◆ WHAT YOU SHOULD DO
In the copy, include every record below exactly as it appears, but no pictures.

[Front-end code change data]
::::
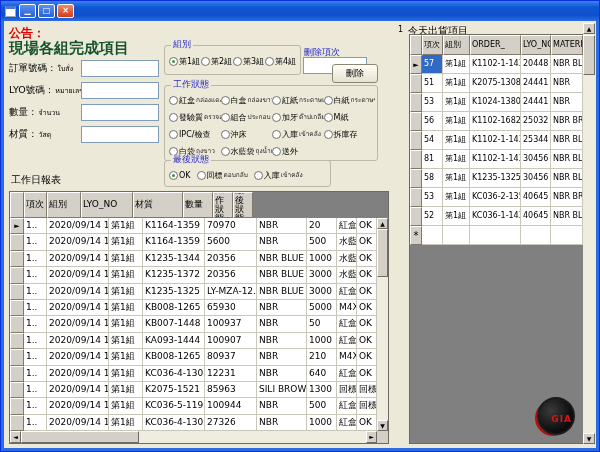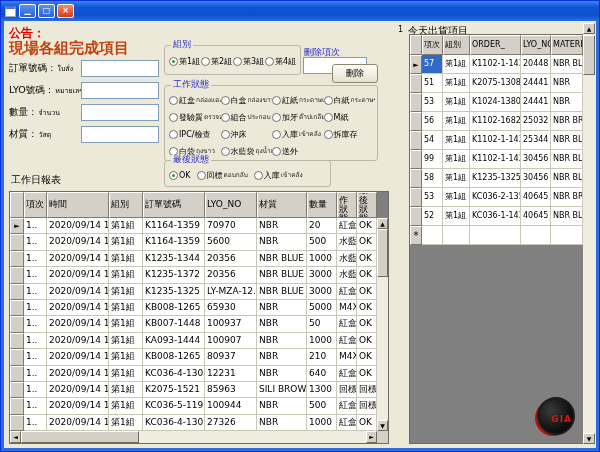"現場各組完成項目" .ann-title { color: #c2410c -> #14532d }
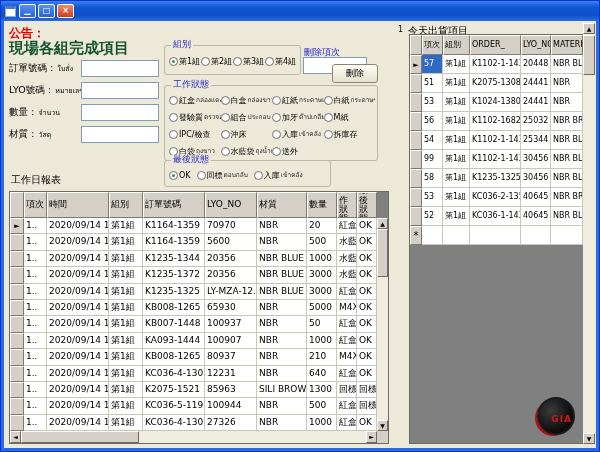"99" span.gc { text: 99 -> 81 }
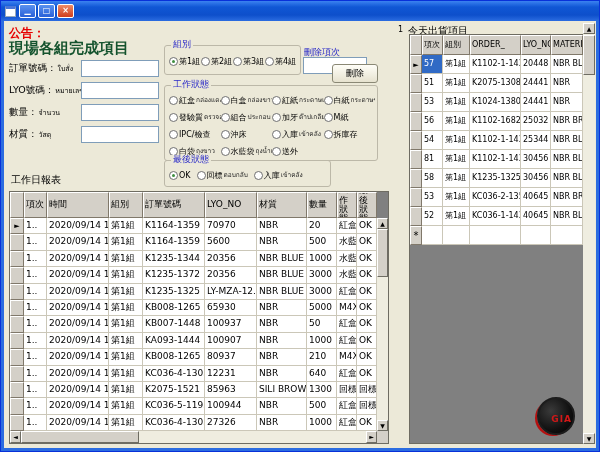"時間" span.gh-cell { html: <span>時間</span> -> none }
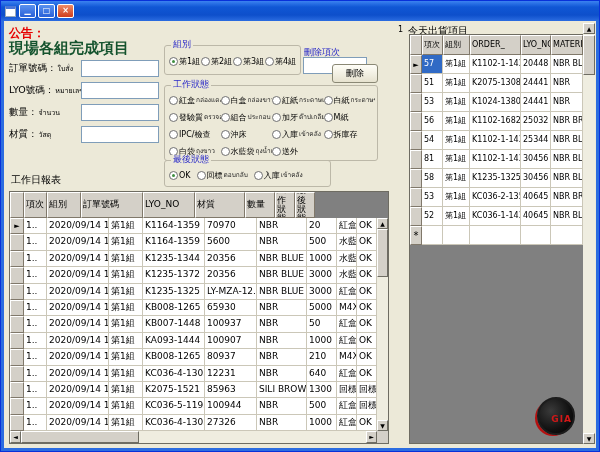"訂單號碼" span.gh-cell { html: <span>訂單號碼</span> -> none }
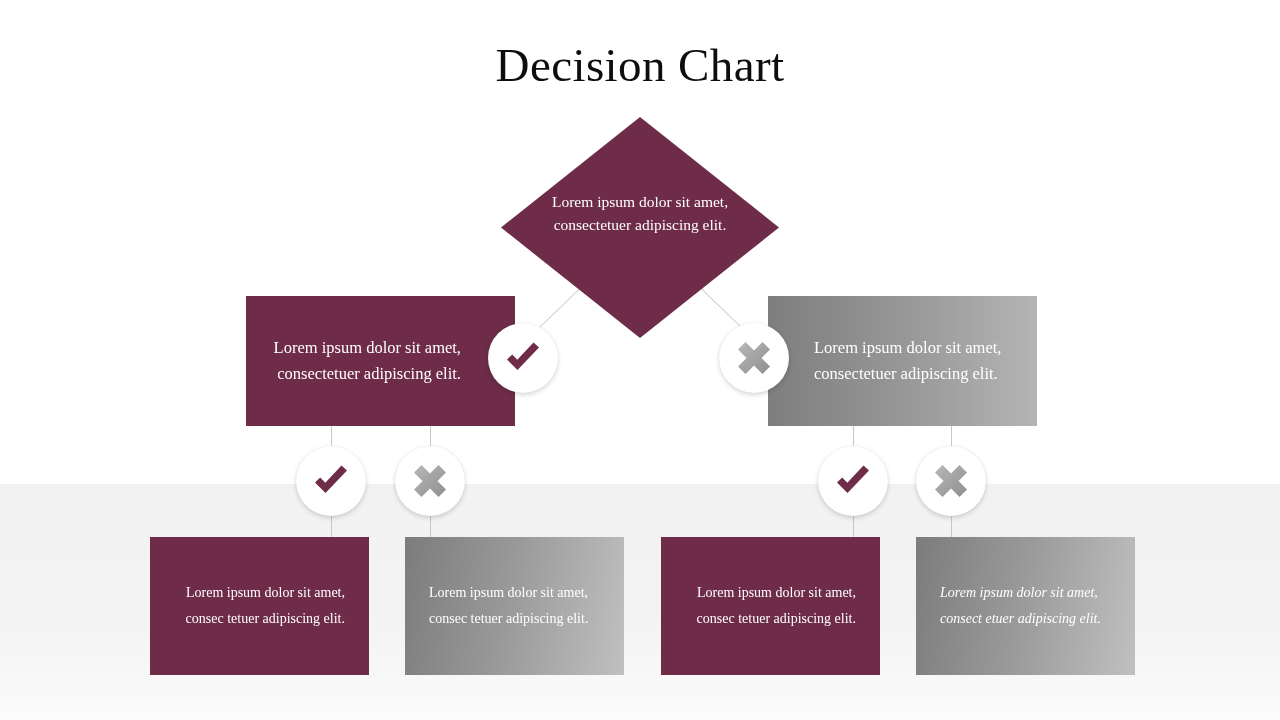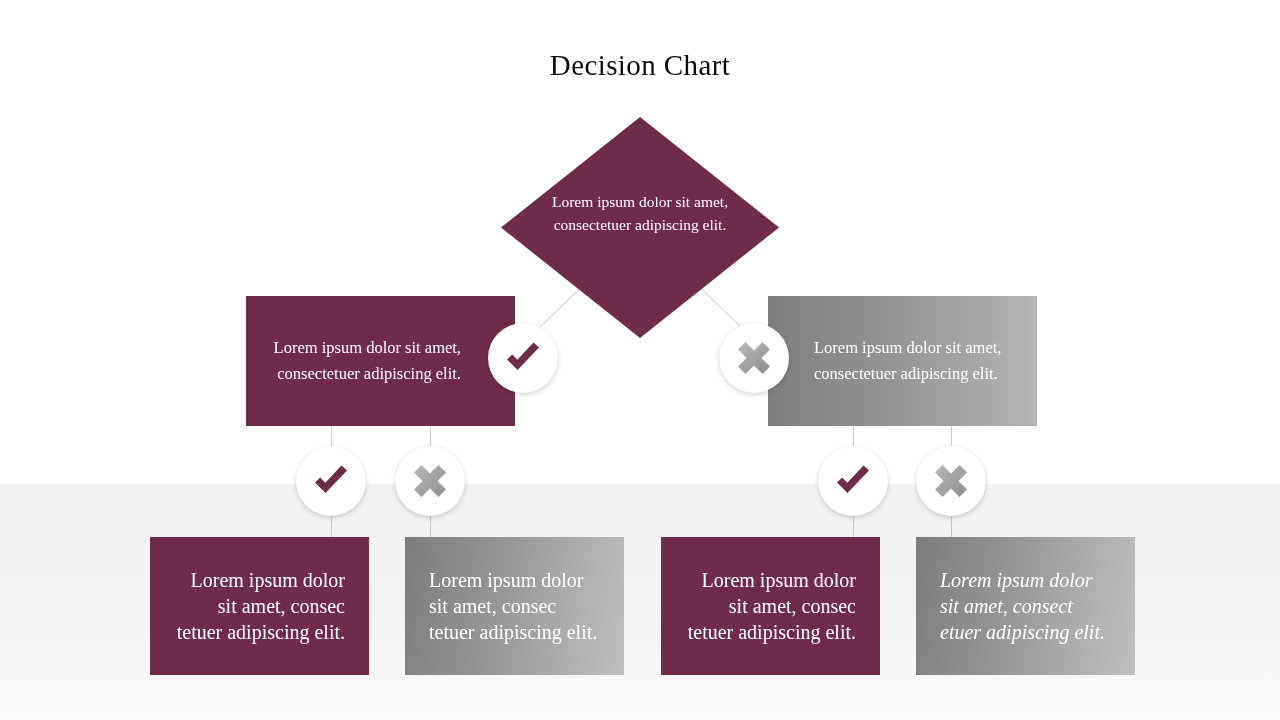"Decision Chart" .title { font-size: 29px -> 47px }
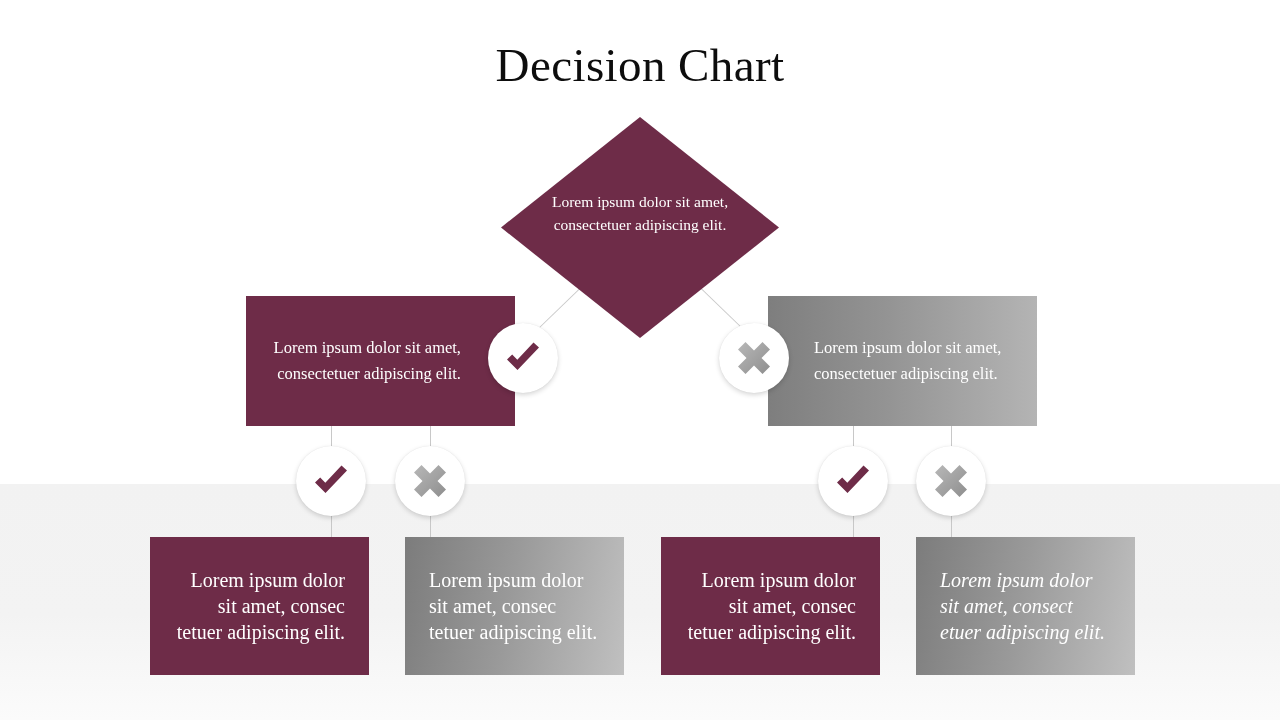"Lorem ipsum dolor sit amet, consec" .box-l3 .box-text { font-size: 20px -> 14px }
::::
◆ SOLUTION FOR THIS EXERCISE
"現場各組完成項目" .ann-title { color: #c2410c -> #14532d }
"99" span.gc { text: 99 -> 81 }
"時間" span.gh-cell { html: <span>時間</span> -> none }
"訂單號碼" span.gh-cell { html: <span>訂單號碼</span> -> none }
"Decision Chart" .title { font-size: 29px -> 47px }
"Lorem ipsum dolor sit amet, consec" .box-l3 .box-text { font-size: 20px -> 14px }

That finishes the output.